Patricia Rucker, chairwoman of the Senate’s School Choice Committee, said the Hope Scholarship is needed because “public school students for some reason are not getting what they need from the public schools so they are withdrawing and getting education somewhere else. The state funding follows them wherever they go.” (She failed to mention that in 2023, more than $300,000 in Hope Scholarship money followed students to private schools or homeschools located in other states that border West Virginia.)

The Hope Scholarship, launched in 2021, pays out roughly $4,400 per student in taxpayer money for private education that would otherwise go to public schools. Last year, more than 2,300 students were awarded the scholarship funds.

Coal tax credit

Moving on, in keeping with their policy of raping the state’s budget, legislators have approved a bill that would allow coal companies to claim tax credits that will reduce their severance tax liability, which is important to keep coal alive here in the nation’s Extraction State.

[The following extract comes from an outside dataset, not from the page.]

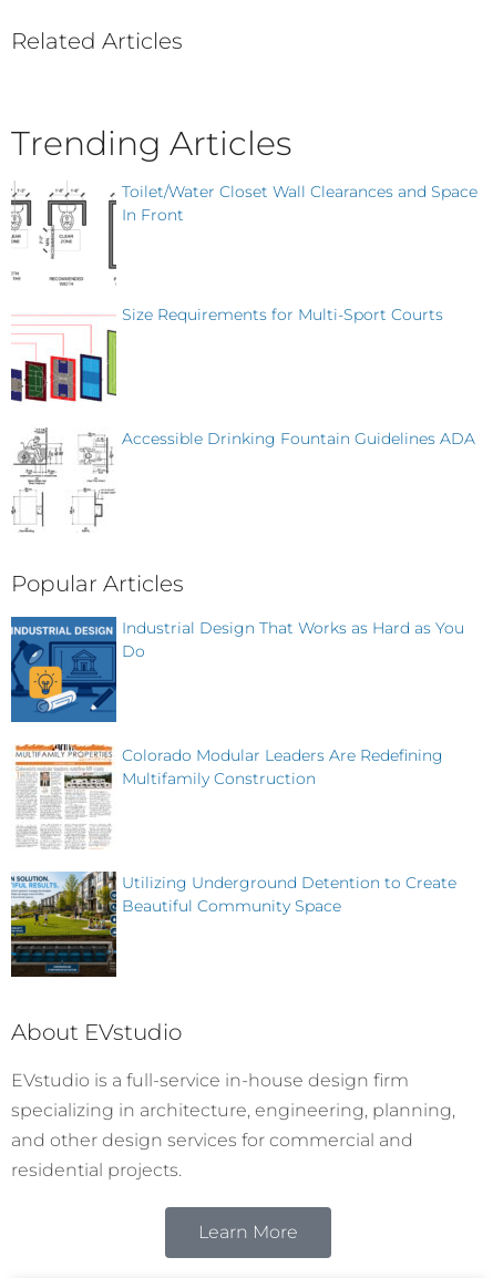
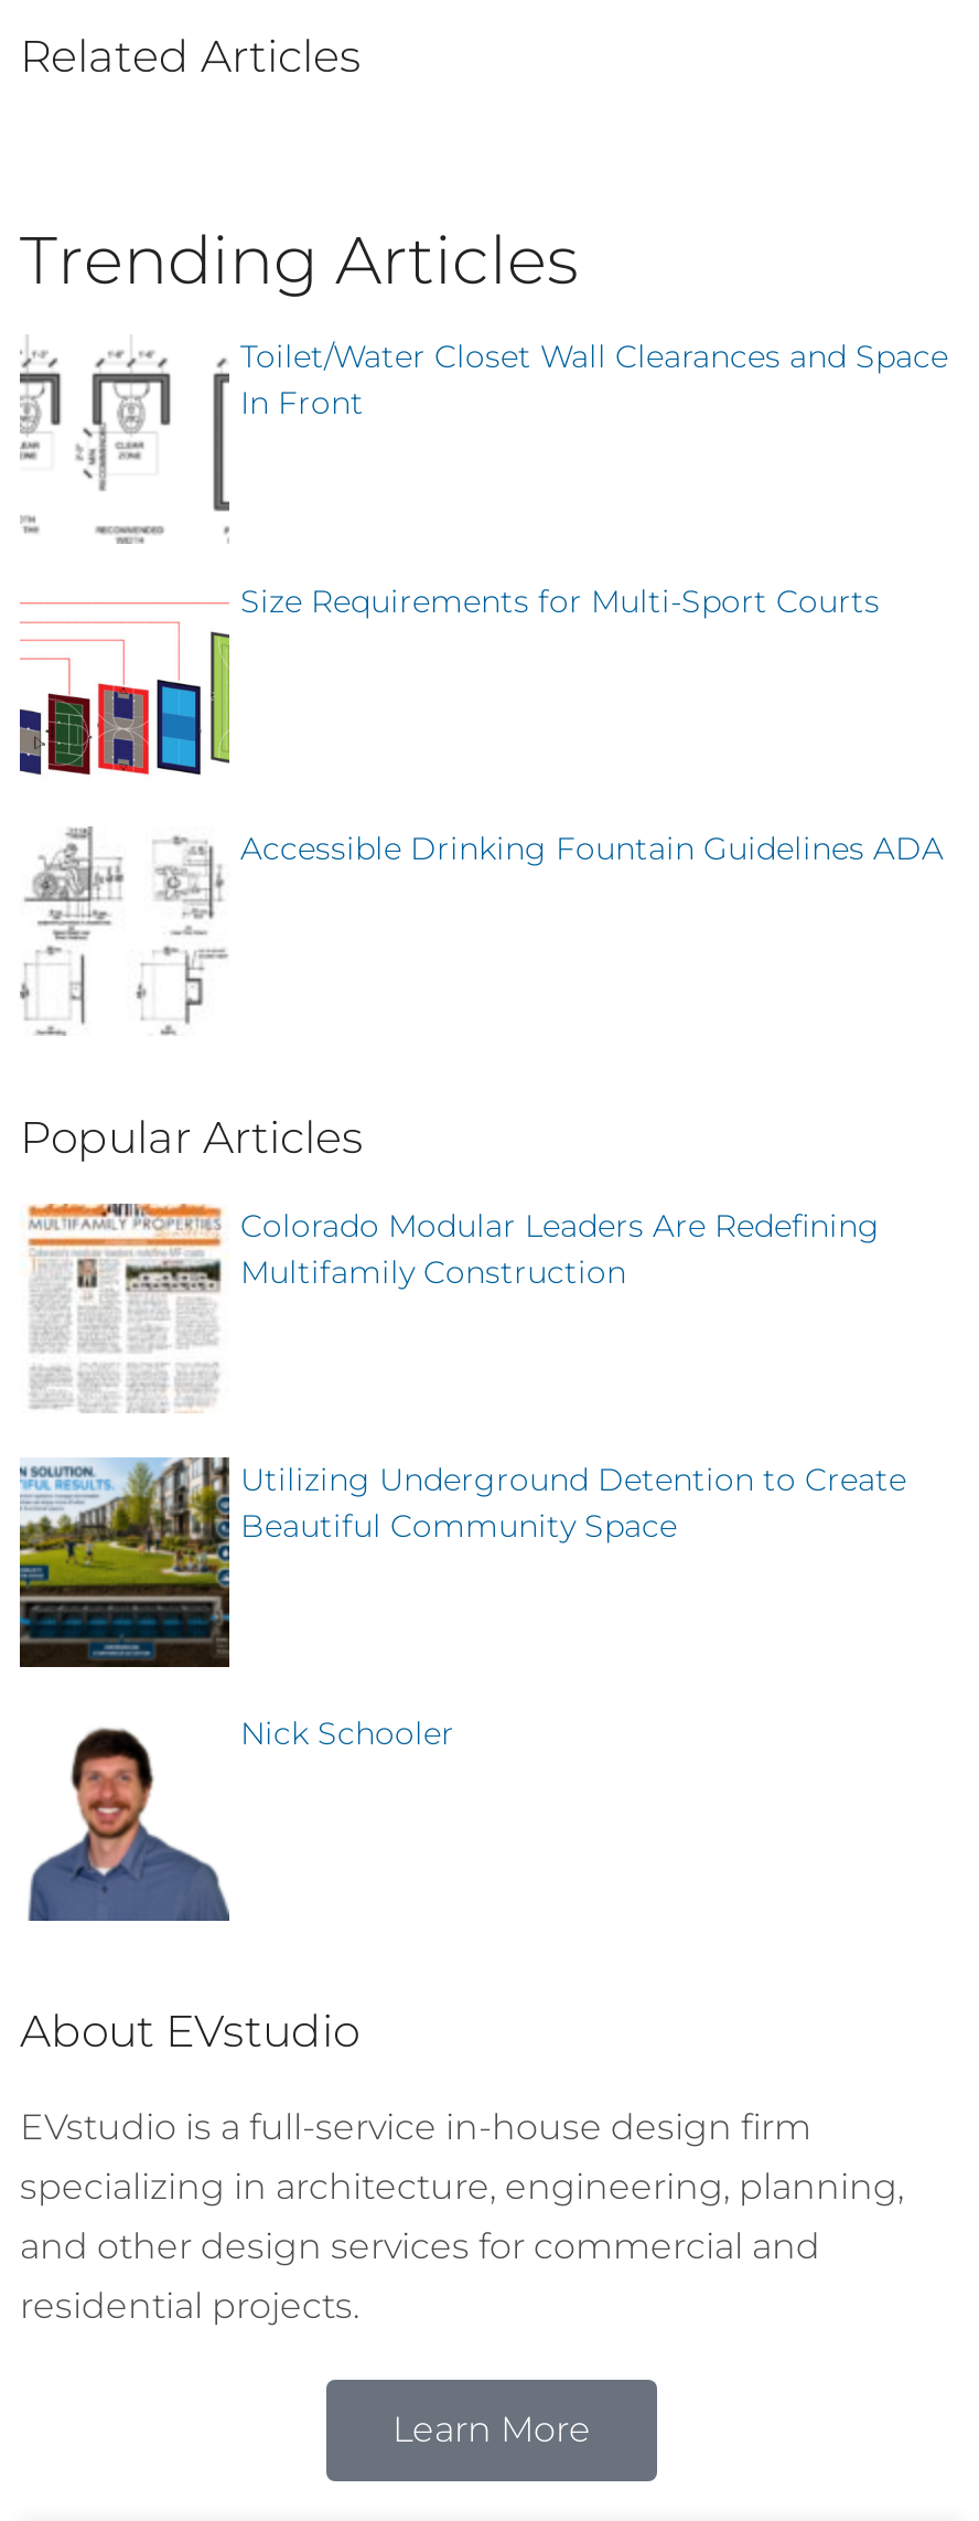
[10,616,464,723] [image] | Industrial Design That Works as Hard as You | Do -> none
moved [10,742,456,916] -> [18,1199,906,1546]: [image] | Colorado Modular Leaders Are Redefining | Multifamily Construction | Utilizing Underground Detention to Create | Beautiful Community Space
moved [9,869,119,976] -> [15,1453,234,1665]: [image]
none -> [26,1714,454,1923] [image] | Nick Schooler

In some twisted way that defies understanding, the House of Delegates Transportation and Infrastructure Committee has managed to disguise this tax break for the coal industry by linking it to some kind of roadway projects approved by the Department of Transportation. See if you can figure that one out. I don’t think I can.

Windmill tax

At the same time, the Senate’s energy committee has approved a bill to change tax policy for wind power projects, effectively discouraging wind-related investments in the state. I mean, we can’t give tax breaks to the coal barons without sticking it to those windmill-loving Libs, now can we?

Senate Bill 231would increase taxable property valuations and property tax assessments for wind power projects while stripping away their taxable designation as “pollution control facilities.” If the bill becomes law, every tower with a wind turbine attached will be considered real property as long as the tower is “affixed to the ground.” Apparently, it won’t apply to wind turbines that are floating freely in space.

For the record, the Republicans hold a 31-3 advantage in the Senate and an 89-11 majority in the House, so any chance of blocking these bills seems to border on impossible. And please note, these are just bills that came to my attention this week. I have no idea what other evil these Trumpaloons are cooking up.  

Gee, Mr. Peabody. Why would these people want to do these things?

Because they can, Sherman. Simply because they can.